Тут Греза не выдержала и, разрыдавшись, уселась на пол прямо тут же у окна. Прорва с состраданием поглядела на юную подопечную и, тихо опустившись около нее, крепко обняла, на сей раз уже не встретив сопротивления.

— Моя мать, грозная Свобода, убила моего отца, когда мне было двенадцать, — ровным голосом проговорила старшая самка. Греза вздрогнула и, перестав всхлипывать, подняла на нее изумленные и испуганные глаза.

— Его звали Риск, — продолжала Прорва спокойно. — Я хорошо его помню. Он был высоким и сильным самцом с длинной гривой. Благородный, великодушный, добрый… Чем-то даже немного на Сумрака походил. Он баловал дочерей и сам тренировал сыновей, для матери и мальков не жалел ни времени, ни средств. Многим самочкам хотелось в его гарем… Проблема в том, что гарема у него не было. Была только Свобода, не желающая делить возлюбленного ни с кем. Стоит ли объяснять, насколько самцу в расцвете сил сложно держаться всю жизнь с одной самкой? Но он любил мать до безумия и потому терпел… Он часто уходил на охоты и всегда возвращался с прекрасной дичью.
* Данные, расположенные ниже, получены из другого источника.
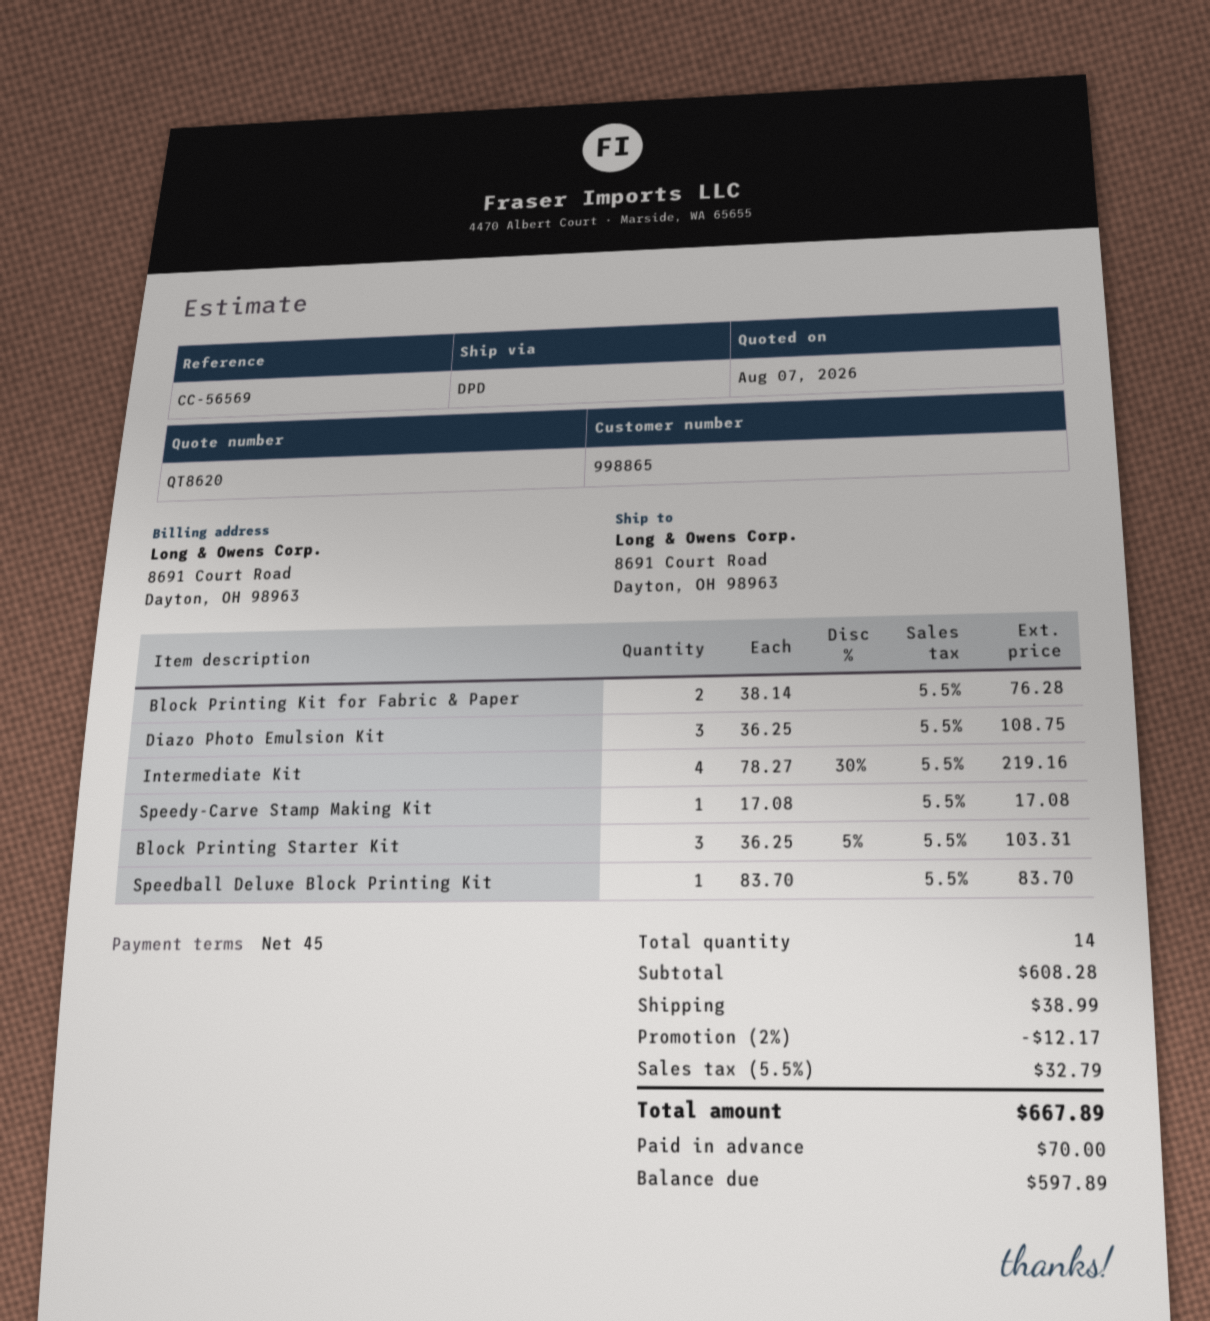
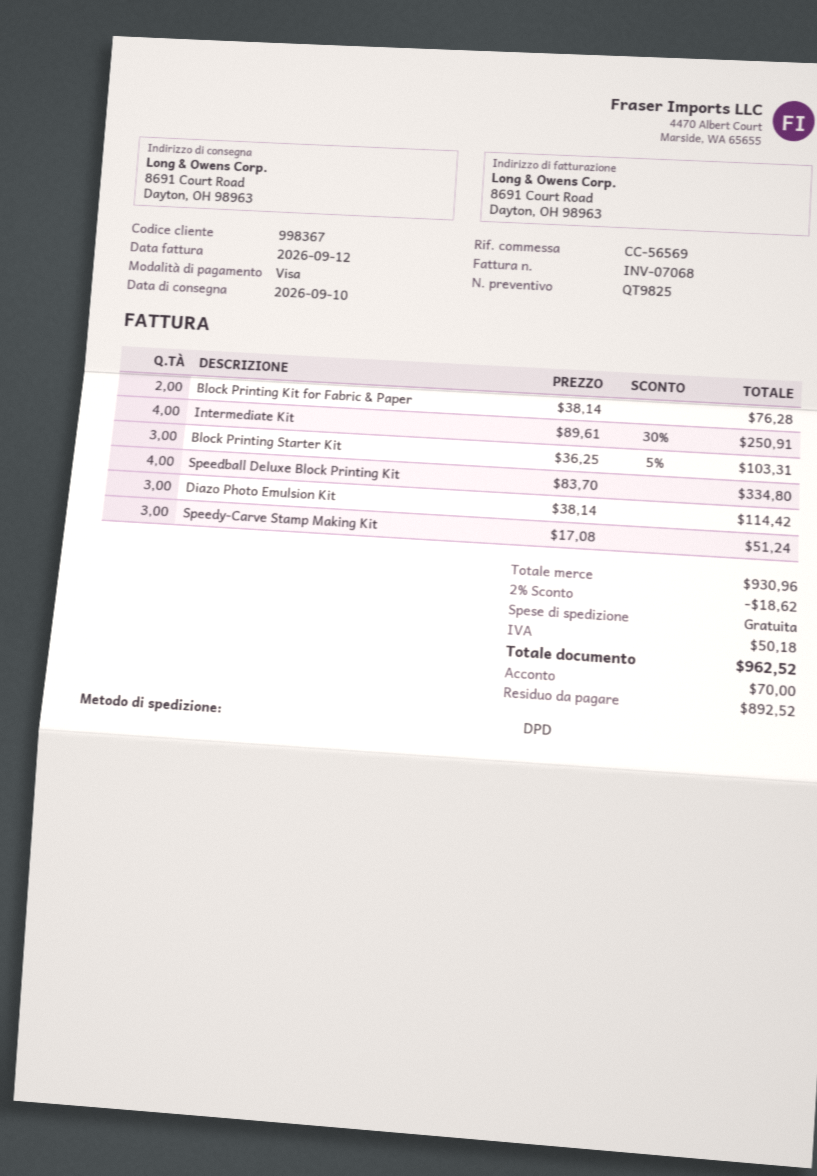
quote number: QT8620 -> QT9825
customer number: 998865 -> 998367
Diazo Photo Emulsion Kit: 3 x 36.25 = 108.75 -> 3 x 38.14 = 114.42
Intermediate Kit: 4 x 78.27 - 30% = 219.16 -> 4 x 89.61 - 30% = 250.91
Speedy-Carve Stamp Making Kit: 1 x 17.08 = 17.08 -> 3 x 17.08 = 51.24
Speedball Deluxe Block Printing Kit: 1 x 83.70 = 83.70 -> 4 x 83.70 = 334.80
subtotal: 608.28 -> 930.96
discount: 2% = 12.17 -> 2% = 18.62
shipping: 38.99 -> 0.00
tax: 32.79 -> 50.18
total: 667.89 -> 962.52
balance: 597.89 -> 892.52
И мать долго не могла заподозрить его ни в чем, пока однажды до нее не дошел слух, будто у отца имеется гарем в соседнем поселении… И, увы, это оказалось правдой. Не в силах бороться со своими инстинктами, он попросту завел две семьи, между которыми метался Сезон за Сезоном, заливая шкуру боевым нейтрализатором запахов, что используется против Жесткачей… В тот вечер, когда мать узнала правду, отец взошел с ней на ложе в последний раз. А потом она перегрызла ему горло. Утром же сама сложила ему погребальный костер… Дальше так и повелось. Каждый Сезон приходил новый достойный воин, и мать расправлялась с ним в одну из самых страстных ночей. Так она убила отца Осени и отца Солнышка — сестры уже не застали их в живых. Некоторые самцы умудрялись вырваться от нее, но таких было немного… Потом… Потом мы с Осенью попали в гарем Холода. Я-то засиделась в девках до пятидесяти, главным образом, из-за того, что по молодости переняла мамину ненависть к мужикам. У Холода мы прожили год, а потом он пал в сражении с Утесом, так мы попали сюда… Всю жизнь во мне боролись любовь и ненависть к матери. Желание быть такой же сильной, как она, со стремлением не повторять ее ошибок… И вот теперь ее нет среди нас, а я до сих пор не знаю, благодарить мне ее, или проклинать. Но я знаю одно: она была такая, какая была, и другой не будет. Она воспитала меня и сестер, она не бросила ни одного из своих детенышей, всех подняла и выпустила во взрослую жизнь. Может, что-то она и сделала не так… Но она искренне полагала, что поступает верно.